=== REQUIRED ACTION ===
Across these entries, work out how many lines carry the string "iastate", and give only that number.

--- AVAILABLE DATA ---

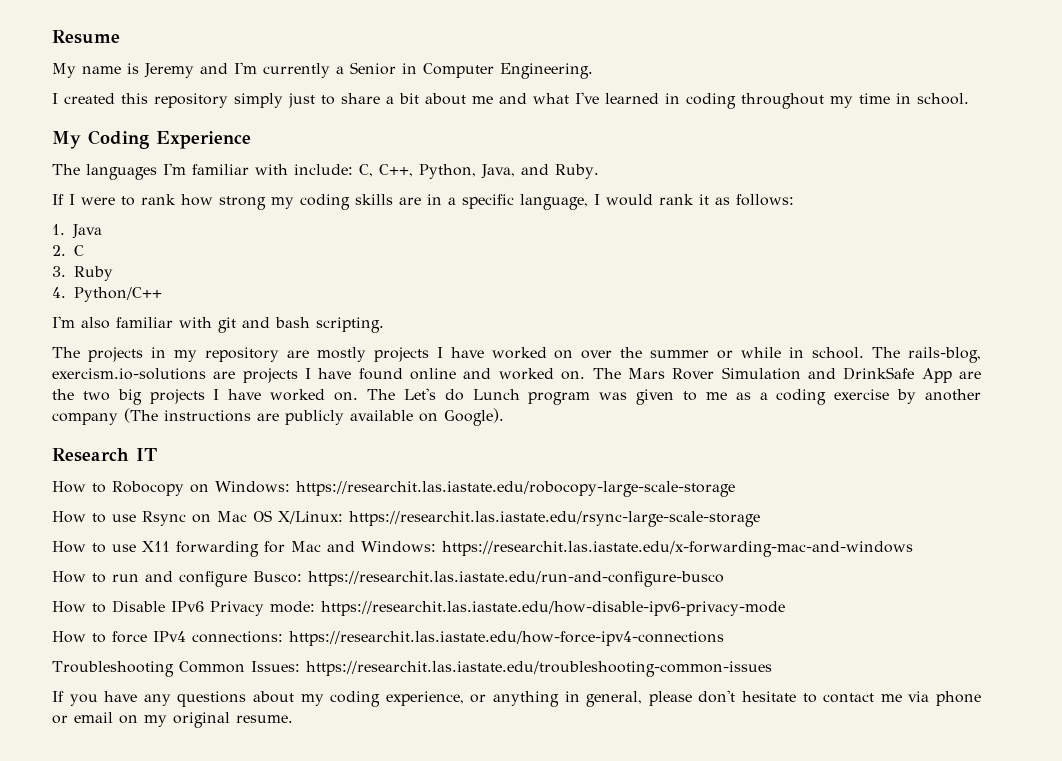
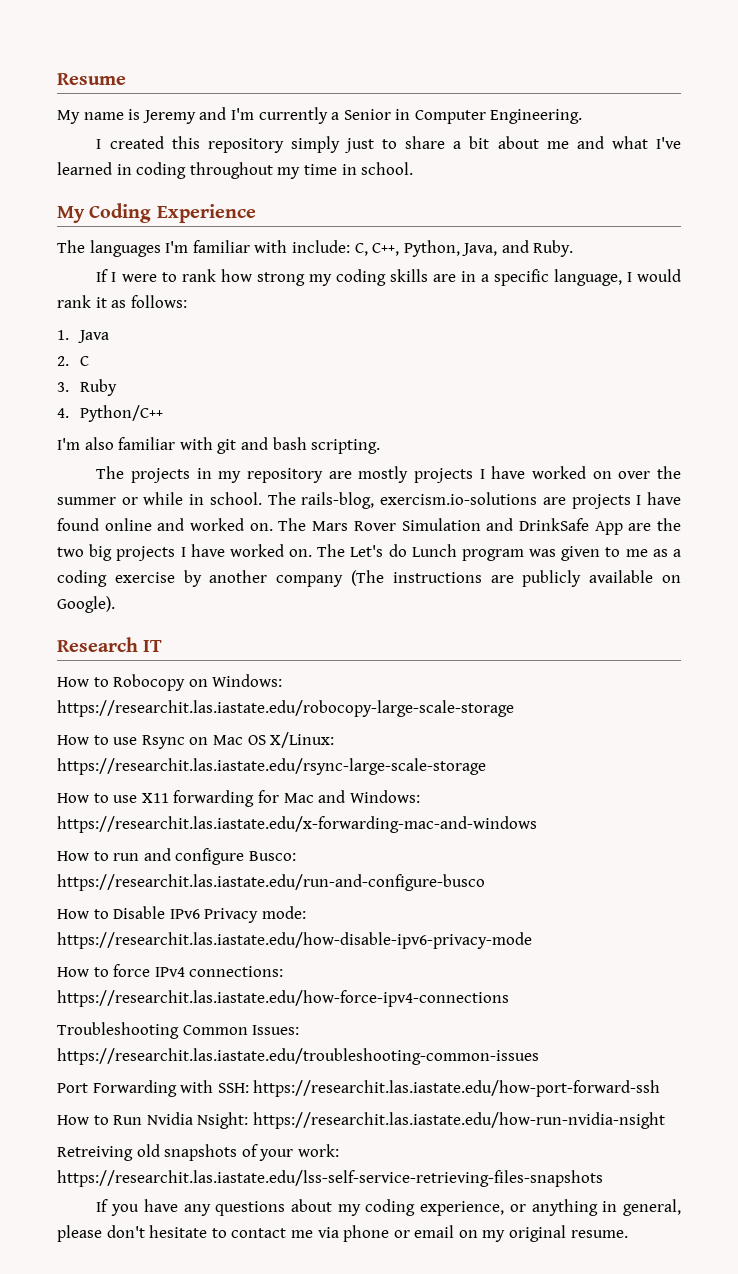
(772, 669) none -> [57,1080,661,1097] [57,1112,665,1129] [57,1144,339,1161] [57,1170,603,1187] // Port Forwarding with SSH: https://researchit.las.iastate.edu/how-port-forward-ssh // How to Run Nvidia Nsight: https://researchit.las.iastate.edu/how-run-nvidia-nsight // Retreiving old snapshots of your work: https://researchit.las.iastate.edu/lss-self-service-retrieving-files-snapshots

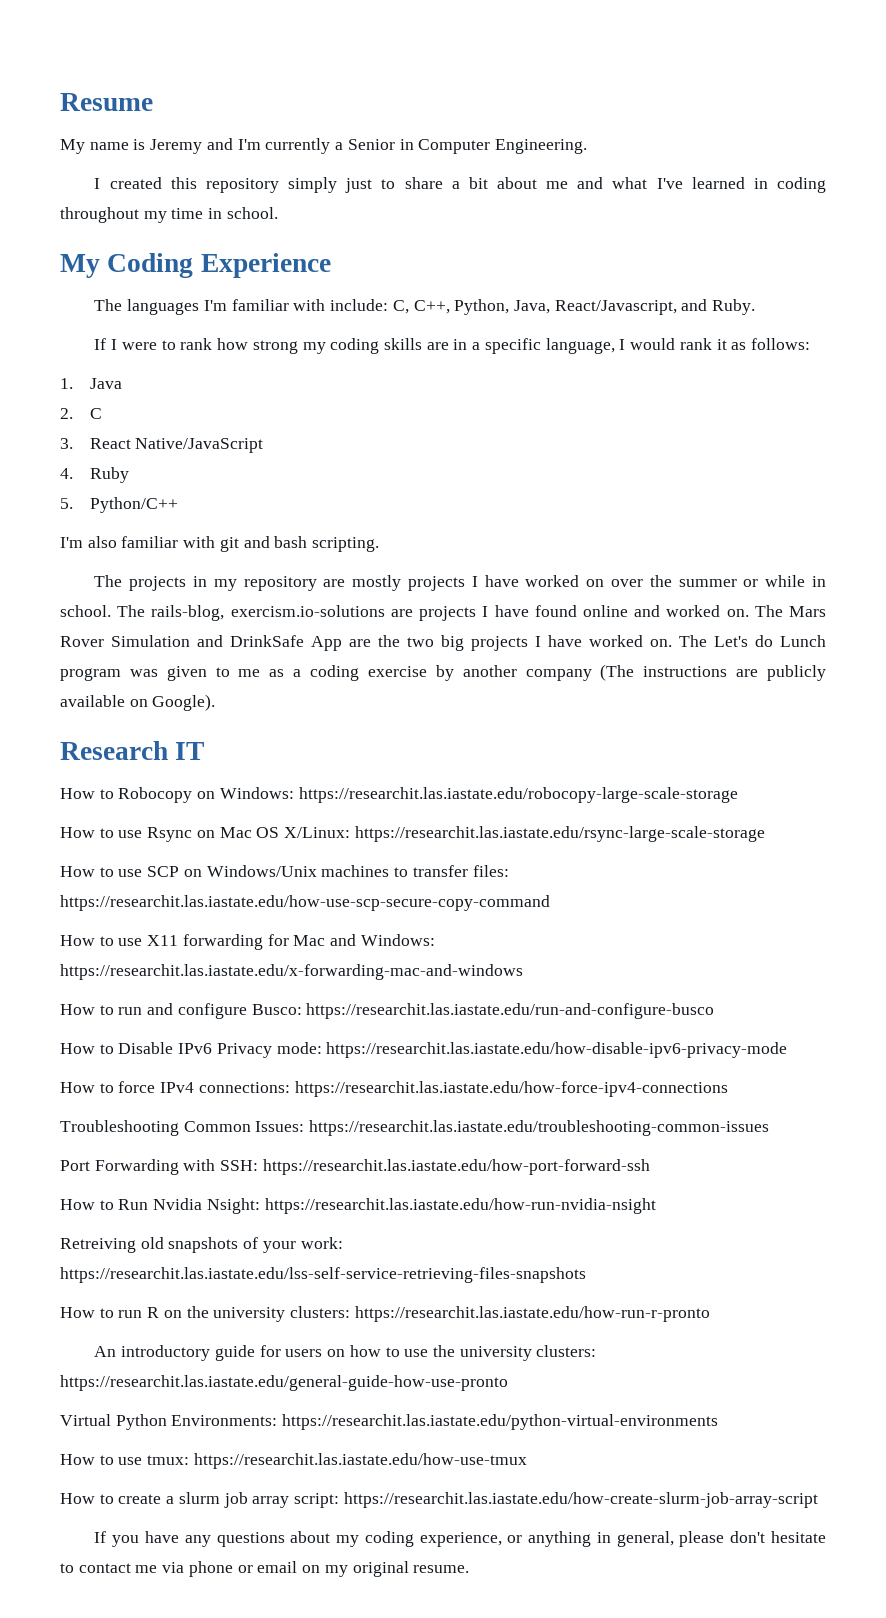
(498, 249) none -> [554,300,677,315] React/Javascript,
(69, 387) none -> [89,438,264,453] [60,468,73,479] React Native/JavaScript // 4.
[57,408,69,418] 4. -> [60,498,73,509] 5.
(486, 766) none -> [60,865,509,877] [60,895,550,911] // How to use SCP on Windows/Unix machines to transfer files: https://researchit.las.iastate.edu/how-use-scp-secure-copy-command
(603, 1178) none -> [60,1306,710,1322] [94,1345,597,1361] [60,1375,508,1391] [60,1414,719,1430] [60,1453,527,1469] [60,1492,818,1508] // How to run R on the university clusters: https://researchit.las.iastate.edu/how-run-r-pronto // An introductory guide for users on how to use the university clusters: https://researchit.las.iastate.edu/general-guide-how-use-pronto // Virtual Python Environments: https://researchit.las.iastate.edu/python-virtual-environments // How to use tmux: https://researchit.las.iastate.edu/how-use-tmux // How to create a slurm job array script: https://researchit.las.iastate.edu/how-create-slurm-job-array-script

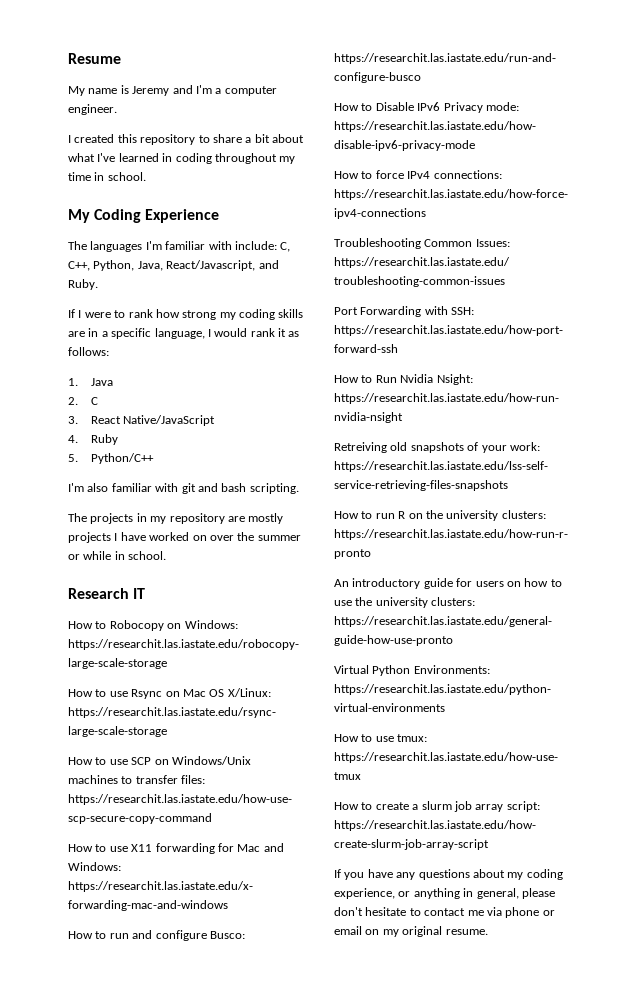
[265,138,587,154] currently a Senior in Computer Engineering. -> [215,86,277,96] [68,104,117,115] a computer engineer.
[288,177,373,193] simply just -> (196, 139) none
[546,177,604,189] me and -> (304, 138) none
[117,605,826,621] [60,635,826,651] [60,664,827,681] [60,694,216,711] The rails-blog, exercism.io-solutions are projects I have found online and worked on. The Mars Rover Simulation and DrinkSafe App are the two big projects I have worked on. The Let's do Lunch program was given to me as a coding exercise by another company (The instructions are publicly available on Google). -> (167, 555) none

---

=== RESPONSE BOX ===
3